The main topic of this proposal is the study of mathematical models for systems which exhibit phase transitions. We focus on microscopic, many particle systems with complex interactions. Such systems arise in numerous applications such as micromagnetic materials, epitaxial growth, polymers and bio-molecules, to name a few. The goal is two-fold. The first is to consider prototype models which can give a qualitative picture of the complex behavior of these systems, such as domain pattern formation, metastable phenomena and derive rigorous mathematical results. The second is from a modeling and computational perspective and intends to develop systematic mathematical strategies for the speed up of microscopic simulations. We consider this linking of theory and numerics important since numerical experiments serve as an important guide for the theoretical analysis in situations where rigorous results are out of reach, while at the same time theoretical results provide invaluable "benchmarking" for the numerics.
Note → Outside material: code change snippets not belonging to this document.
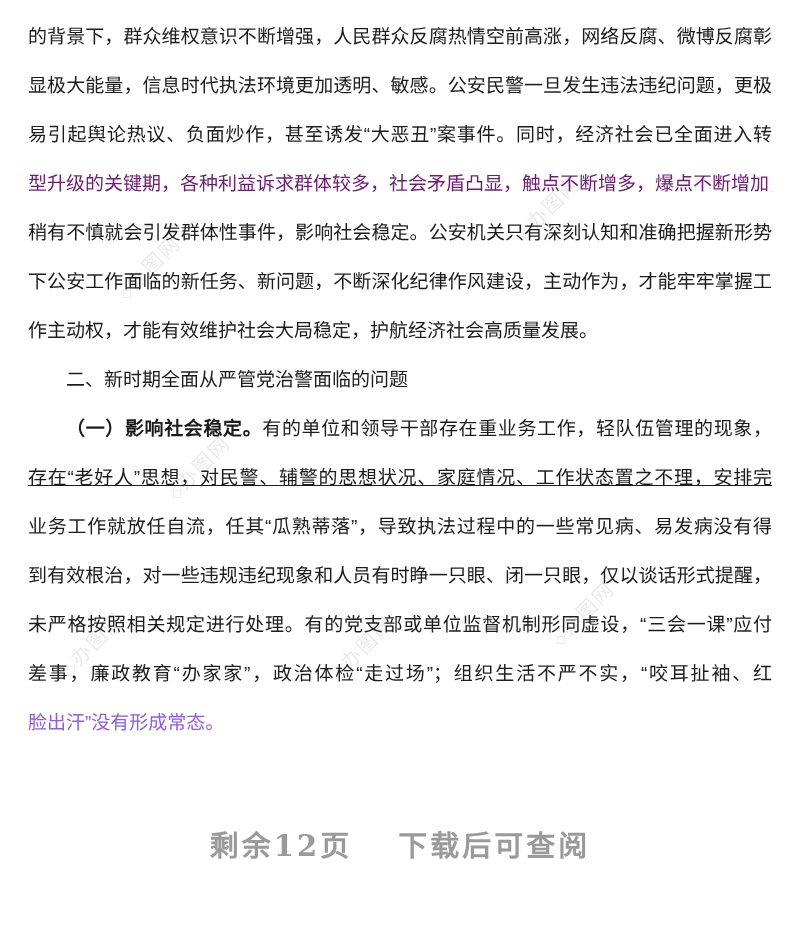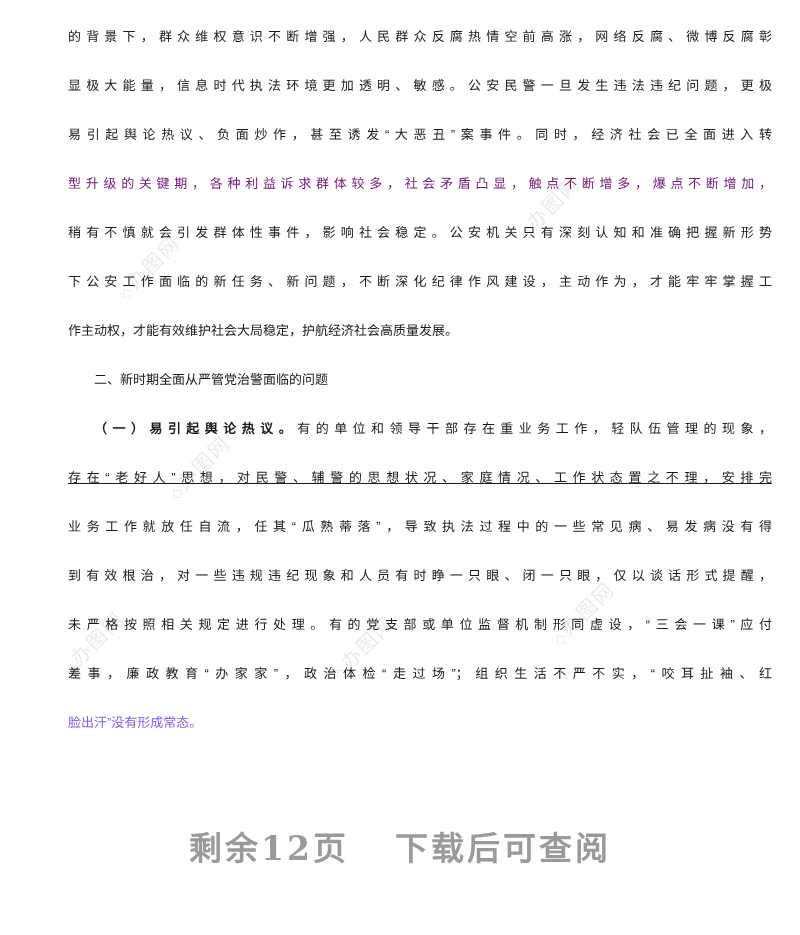"的背景下，群众维权意识不断增强，人民群众反腐热情空前高涨，网络反腐、微博反腐彰" .line { font-size: 13px -> 19px; margin-left: 40px -> none }
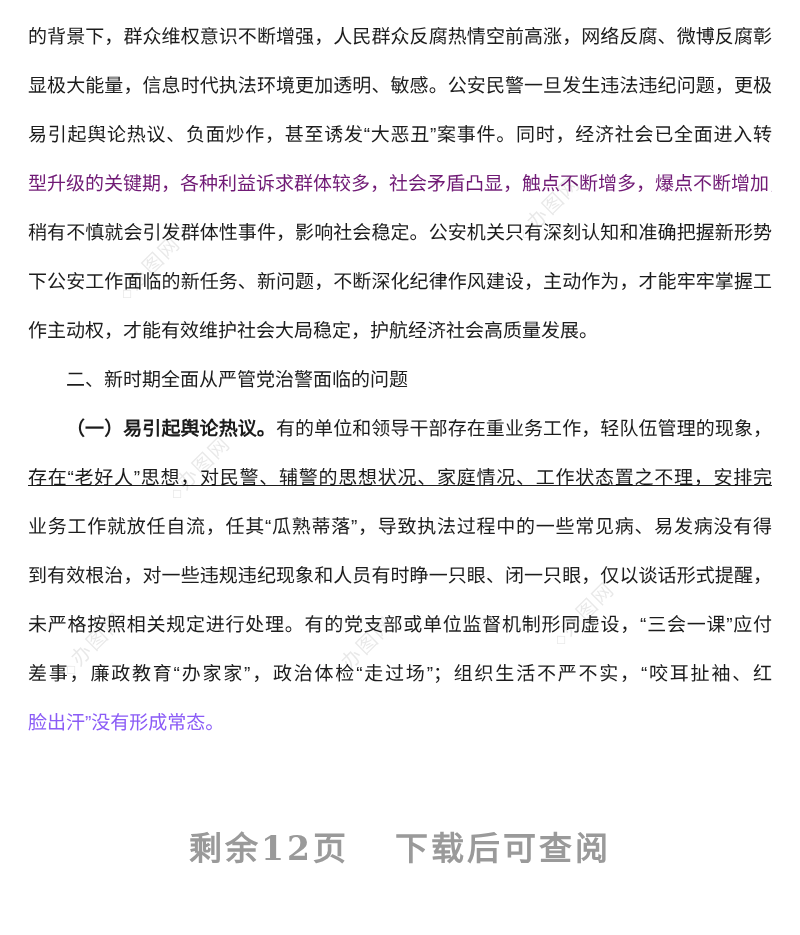"（一）易引起舆论热议。" b { text: 易引起舆论热议 -> 影响社会稳定 }
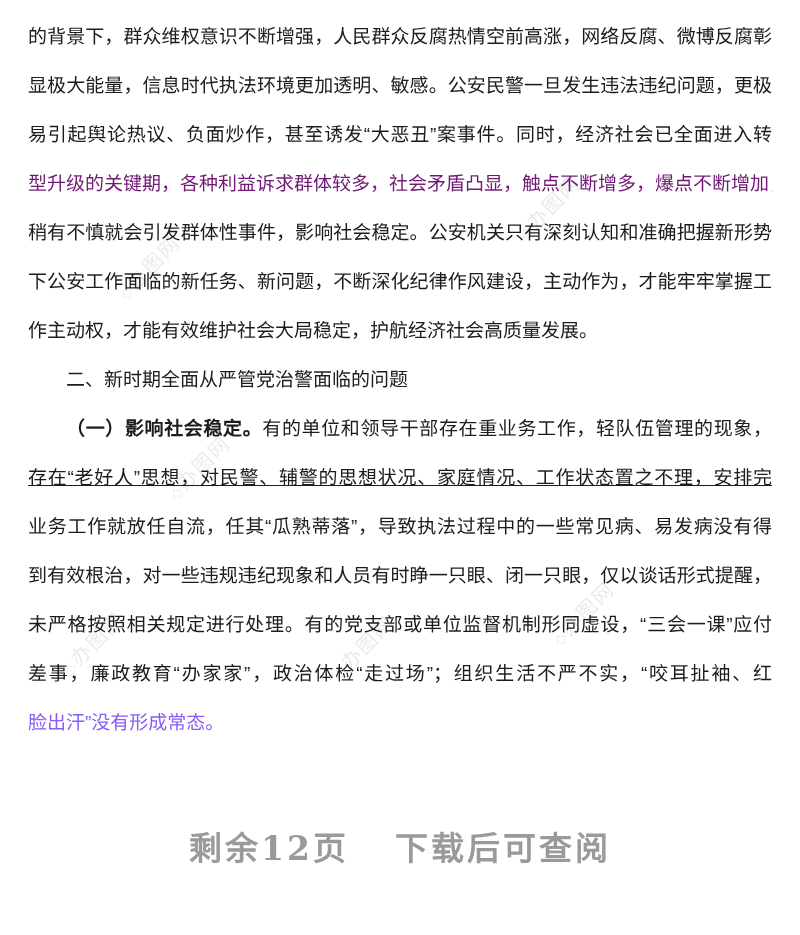"剩余12页 下载后可查阅" .promo { font-size: 33px -> 29px }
Furthermore, the phenomena under investigation take place in several temporal and spatial scales and the analysis of such models requires the use of techniques from several mathematical sub-disciplines and in particular probability theory (Large deviations, Gibbs measures) and analysis (calculus of variations, nonlinear partial differential equations).

Fields of science (EuroSciVoc)

CORDIS classifies projects with EuroSciVoc, a multilingual taxonomy of fields of science, through a semi-automatic process based on NLP techniques. See: The European Science Vocabulary.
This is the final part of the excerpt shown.